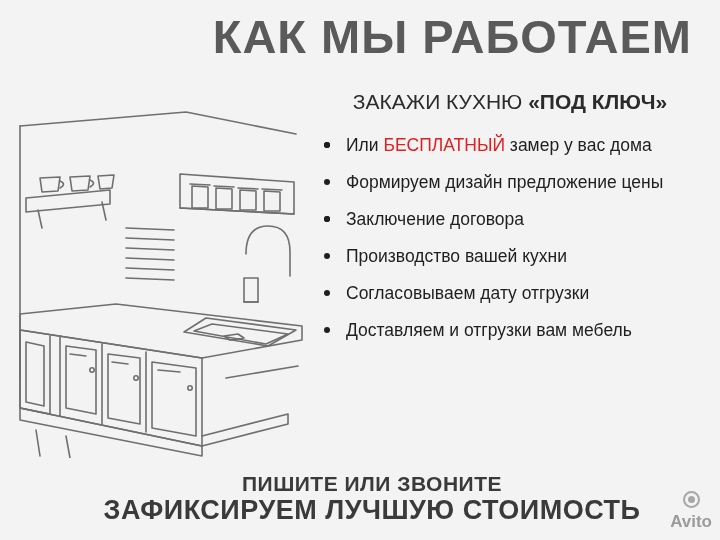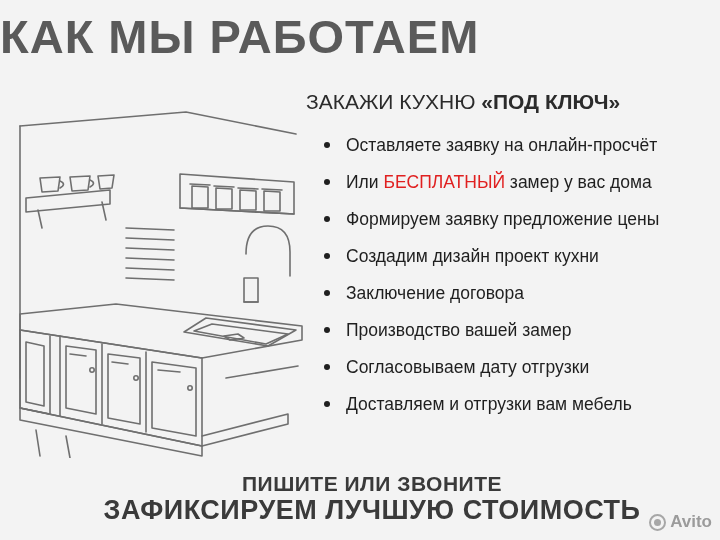--- a/index.html
+++ b/index.html
@@ -25,7 +25,7 @@
     top: 8px;
     left: 0;
     width: 692px;
-    text-align: left;
+    text-align: right;
     font-size: 47px;
     line-height: 58px;
     font-weight: bold;

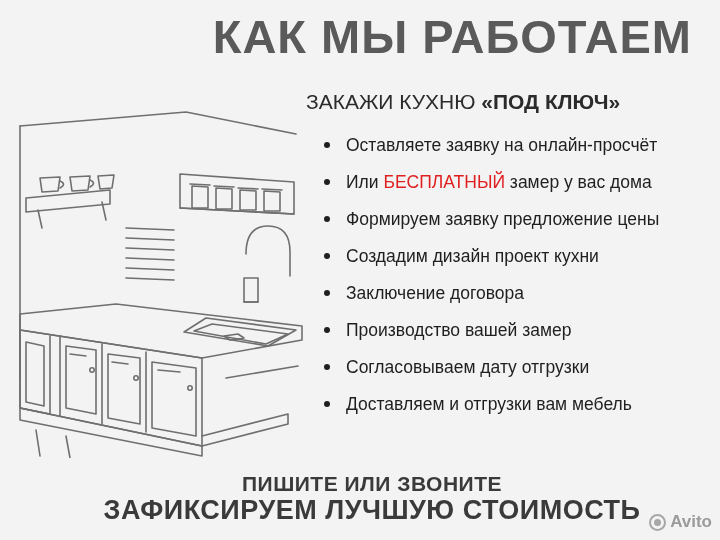--- a/index.html
+++ b/index.html
@@ -47,6 +47,7 @@
     width: 408px;
   }
   .subtitle {
+    text-align: center;
     font-size: 21px;
     line-height: 28px;
     color: #2b2b2b;

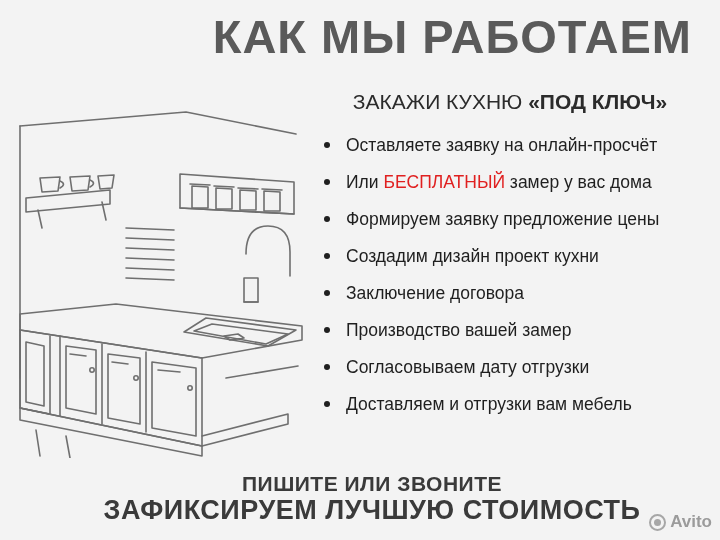--- a/index.html
+++ b/index.html
@@ -207,7 +207,7 @@
     <ul class="bullets">
       <li>
         <span class="dot"></span>
-        <span>Оставляете заявку на онлайн-просчёт</span><span class="accent"></span><span></span>
+        <span class="accent"></span><span></span>
       </li>
       <li>
         <span class="dot"></span>

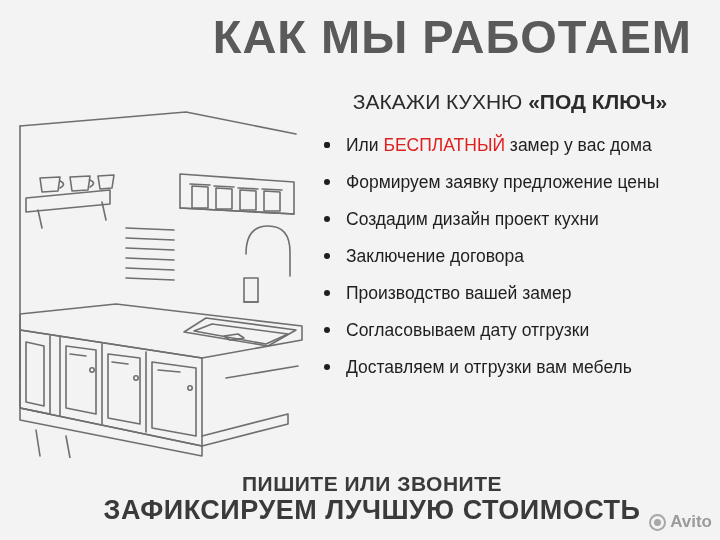--- a/index.html
+++ b/index.html
@@ -215,7 +215,7 @@
       </li>
       <li>
         <span class="dot"></span>
-        <span>Формируем заявку предложение цены</span><span class="accent"></span><span></span>
+        <span>Формируем дизайн предложение цены</span><span class="accent"></span><span></span>
       </li>
       <li>
         <span class="dot"></span>

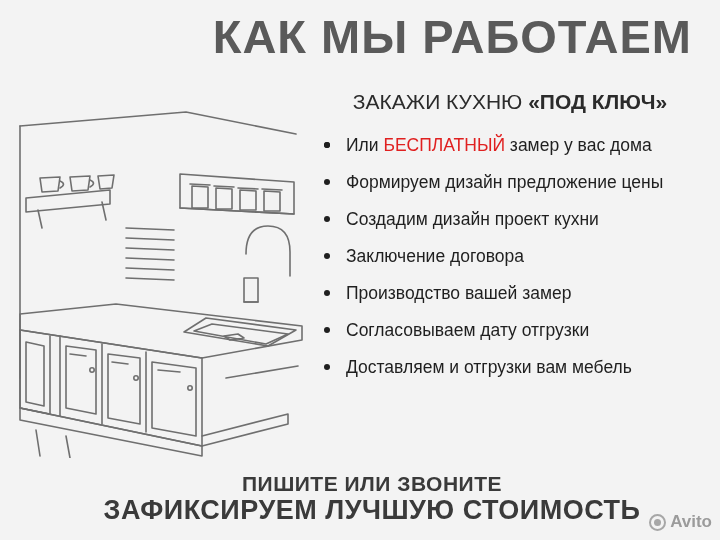--- a/index.html
+++ b/index.html
@@ -219,7 +219,7 @@
       </li>
       <li>
         <span class="dot"></span>
-        <span>Создадим дизайн проект кухни</span><span class="accent"></span><span></span>
+        <span class="accent"></span><span></span>
       </li>
       <li>
         <span class="dot"></span>

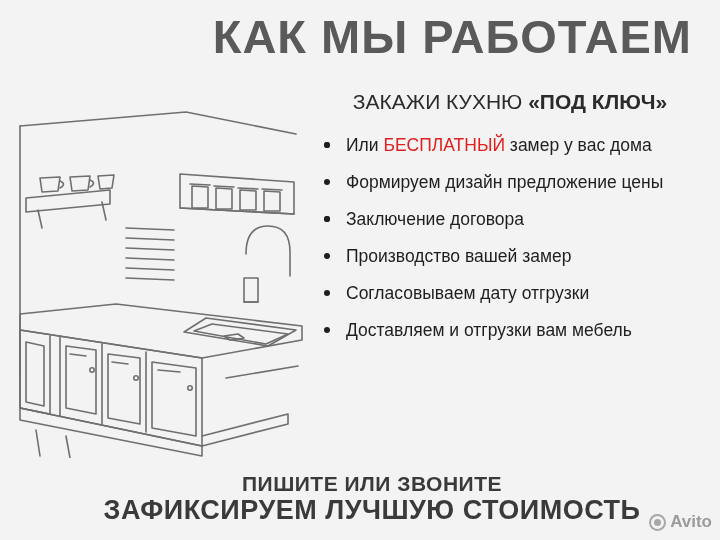--- a/index.html
+++ b/index.html
@@ -227,7 +227,7 @@
       </li>
       <li>
         <span class="dot"></span>
-        <span>Производство вашей замер</span><span class="accent"></span><span></span>
+        <span>Производство вашей кухни</span><span class="accent"></span><span></span>
       </li>
       <li>
         <span class="dot"></span>

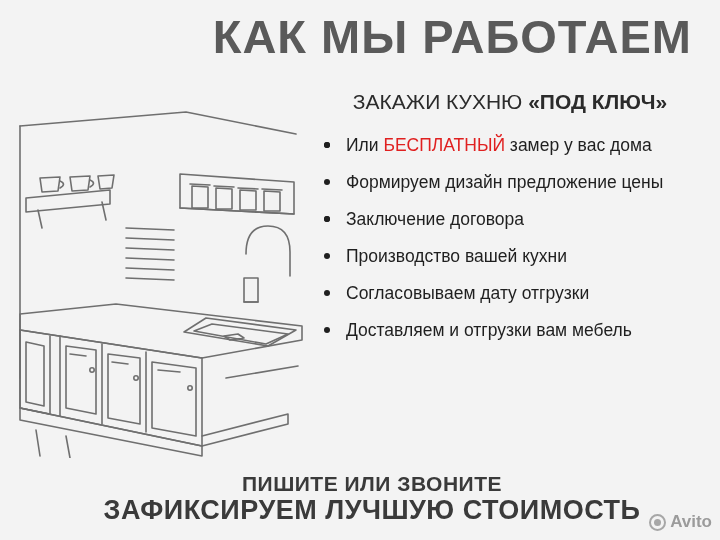--- a/index.html
+++ b/index.html
@@ -113,6 +113,7 @@
     font-size: 17px;
     font-weight: bold;
     opacity: 0.85;
+    flex-direction: column;
   }
   .watermark .mark {
     width: 17px;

##########

TASK ITEM: Any picture in the data is to be skipped, while each line is returned exactly as written.

ANSWER AREA:
--- a/index.html
+++ b/index.html
@@ -25,7 +25,7 @@
     top: 8px;
     left: 0;
     width: 692px;
-    text-align: left;
+    text-align: right;
     font-size: 47px;
     line-height: 58px;
     font-weight: bold;

--- a/index.html
+++ b/index.html
@@ -47,6 +47,7 @@
     width: 408px;
   }
   .subtitle {
+    text-align: center;
     font-size: 21px;
     line-height: 28px;
     color: #2b2b2b;

--- a/index.html
+++ b/index.html
@@ -207,7 +207,7 @@
     <ul class="bullets">
       <li>
         <span class="dot"></span>
-        <span>Оставляете заявку на онлайн-просчёт</span><span class="accent"></span><span></span>
+        <span class="accent"></span><span></span>
       </li>
       <li>
         <span class="dot"></span>

--- a/index.html
+++ b/index.html
@@ -215,7 +215,7 @@
       </li>
       <li>
         <span class="dot"></span>
-        <span>Формируем заявку предложение цены</span><span class="accent"></span><span></span>
+        <span>Формируем дизайн предложение цены</span><span class="accent"></span><span></span>
       </li>
       <li>
         <span class="dot"></span>

--- a/index.html
+++ b/index.html
@@ -219,7 +219,7 @@
       </li>
       <li>
         <span class="dot"></span>
-        <span>Создадим дизайн проект кухни</span><span class="accent"></span><span></span>
+        <span class="accent"></span><span></span>
       </li>
       <li>
         <span class="dot"></span>

--- a/index.html
+++ b/index.html
@@ -227,7 +227,7 @@
       </li>
       <li>
         <span class="dot"></span>
-        <span>Производство вашей замер</span><span class="accent"></span><span></span>
+        <span>Производство вашей кухни</span><span class="accent"></span><span></span>
       </li>
       <li>
         <span class="dot"></span>

--- a/index.html
+++ b/index.html
@@ -113,6 +113,7 @@
     font-size: 17px;
     font-weight: bold;
     opacity: 0.85;
+    flex-direction: column;
   }
   .watermark .mark {
     width: 17px;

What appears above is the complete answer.